### ACTION ITEM
Write out, word for word, the first line of the data below and every line after it through the one containing "implementation details is commented in the code.".

### DATA TO PROCESS

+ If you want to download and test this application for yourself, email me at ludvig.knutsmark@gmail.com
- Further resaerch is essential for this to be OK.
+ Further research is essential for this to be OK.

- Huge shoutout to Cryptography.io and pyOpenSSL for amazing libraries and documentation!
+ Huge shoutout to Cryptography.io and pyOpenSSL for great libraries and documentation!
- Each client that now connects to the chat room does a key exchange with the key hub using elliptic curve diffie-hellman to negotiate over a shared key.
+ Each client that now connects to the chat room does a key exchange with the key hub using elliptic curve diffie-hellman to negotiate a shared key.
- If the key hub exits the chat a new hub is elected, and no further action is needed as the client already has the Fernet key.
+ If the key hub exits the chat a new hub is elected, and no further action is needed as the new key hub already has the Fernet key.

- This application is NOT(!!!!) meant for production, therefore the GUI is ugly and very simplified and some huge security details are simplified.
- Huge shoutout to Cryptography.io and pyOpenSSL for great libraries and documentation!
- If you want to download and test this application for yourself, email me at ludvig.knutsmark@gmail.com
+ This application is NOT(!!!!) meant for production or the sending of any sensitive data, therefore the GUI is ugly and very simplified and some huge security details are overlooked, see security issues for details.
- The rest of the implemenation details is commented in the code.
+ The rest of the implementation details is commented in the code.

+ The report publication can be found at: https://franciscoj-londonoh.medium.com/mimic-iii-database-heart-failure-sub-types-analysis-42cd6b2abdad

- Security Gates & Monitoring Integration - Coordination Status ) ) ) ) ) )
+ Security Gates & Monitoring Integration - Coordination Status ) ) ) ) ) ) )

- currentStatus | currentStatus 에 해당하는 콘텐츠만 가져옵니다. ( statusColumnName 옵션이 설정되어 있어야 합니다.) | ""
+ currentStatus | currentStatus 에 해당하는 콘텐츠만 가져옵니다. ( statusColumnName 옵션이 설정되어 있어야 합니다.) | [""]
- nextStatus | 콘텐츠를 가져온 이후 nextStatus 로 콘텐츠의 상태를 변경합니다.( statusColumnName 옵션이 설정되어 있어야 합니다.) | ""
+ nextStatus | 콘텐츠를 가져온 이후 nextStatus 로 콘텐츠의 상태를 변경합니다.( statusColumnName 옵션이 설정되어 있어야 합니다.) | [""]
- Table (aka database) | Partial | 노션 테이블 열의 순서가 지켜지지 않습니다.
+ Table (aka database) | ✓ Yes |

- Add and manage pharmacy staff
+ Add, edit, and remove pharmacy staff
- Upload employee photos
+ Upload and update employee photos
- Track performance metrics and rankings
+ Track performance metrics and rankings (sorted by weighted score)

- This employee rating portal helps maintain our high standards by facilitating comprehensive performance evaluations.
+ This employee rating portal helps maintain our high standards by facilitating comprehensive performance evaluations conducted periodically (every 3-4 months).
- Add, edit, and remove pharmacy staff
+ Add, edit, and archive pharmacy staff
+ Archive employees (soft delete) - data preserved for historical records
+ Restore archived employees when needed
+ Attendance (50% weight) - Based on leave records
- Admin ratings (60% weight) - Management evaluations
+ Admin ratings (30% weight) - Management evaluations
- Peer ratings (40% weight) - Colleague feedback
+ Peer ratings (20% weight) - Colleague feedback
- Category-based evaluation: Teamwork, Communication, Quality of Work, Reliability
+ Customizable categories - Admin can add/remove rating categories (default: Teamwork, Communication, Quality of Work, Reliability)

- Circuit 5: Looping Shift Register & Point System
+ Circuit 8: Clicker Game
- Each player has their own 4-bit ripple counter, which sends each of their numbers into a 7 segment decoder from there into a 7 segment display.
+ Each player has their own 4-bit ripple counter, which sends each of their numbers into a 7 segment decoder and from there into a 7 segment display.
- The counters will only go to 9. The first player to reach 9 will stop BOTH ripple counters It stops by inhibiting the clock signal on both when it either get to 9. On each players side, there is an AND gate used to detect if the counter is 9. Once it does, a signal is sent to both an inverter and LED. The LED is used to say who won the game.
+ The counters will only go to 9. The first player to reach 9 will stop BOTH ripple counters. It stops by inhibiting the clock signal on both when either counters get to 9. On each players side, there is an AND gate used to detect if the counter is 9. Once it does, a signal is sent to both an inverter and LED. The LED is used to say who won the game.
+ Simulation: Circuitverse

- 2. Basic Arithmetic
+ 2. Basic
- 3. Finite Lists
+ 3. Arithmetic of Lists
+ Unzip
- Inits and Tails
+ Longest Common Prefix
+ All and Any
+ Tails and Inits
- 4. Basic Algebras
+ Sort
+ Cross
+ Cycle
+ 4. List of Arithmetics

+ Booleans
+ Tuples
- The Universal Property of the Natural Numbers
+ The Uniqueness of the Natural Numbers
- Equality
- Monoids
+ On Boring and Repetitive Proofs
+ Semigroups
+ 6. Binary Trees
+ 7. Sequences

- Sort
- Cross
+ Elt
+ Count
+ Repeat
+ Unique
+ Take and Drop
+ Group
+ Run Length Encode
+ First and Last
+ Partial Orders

### ANSWER TO THE PROBLEM
+ If you want to download and test this application for yourself, email me at ludvig.knutsmark@gmail.com
- Further resaerch is essential for this to be OK.
+ Further research is essential for this to be OK.

- Huge shoutout to Cryptography.io and pyOpenSSL for amazing libraries and documentation!
+ Huge shoutout to Cryptography.io and pyOpenSSL for great libraries and documentation!
- Each client that now connects to the chat room does a key exchange with the key hub using elliptic curve diffie-hellman to negotiate over a shared key.
+ Each client that now connects to the chat room does a key exchange with the key hub using elliptic curve diffie-hellman to negotiate a shared key.
- If the key hub exits the chat a new hub is elected, and no further action is needed as the client already has the Fernet key.
+ If the key hub exits the chat a new hub is elected, and no further action is needed as the new key hub already has the Fernet key.

- This application is NOT(!!!!) meant for production, therefore the GUI is ugly and very simplified and some huge security details are simplified.
- Huge shoutout to Cryptography.io and pyOpenSSL for great libraries and documentation!
- If you want to download and test this application for yourself, email me at ludvig.knutsmark@gmail.com
+ This application is NOT(!!!!) meant for production or the sending of any sensitive data, therefore the GUI is ugly and very simplified and some huge security details are overlooked, see security issues for details.
- The rest of the implemenation details is commented in the code.
+ The rest of the implementation details is commented in the code.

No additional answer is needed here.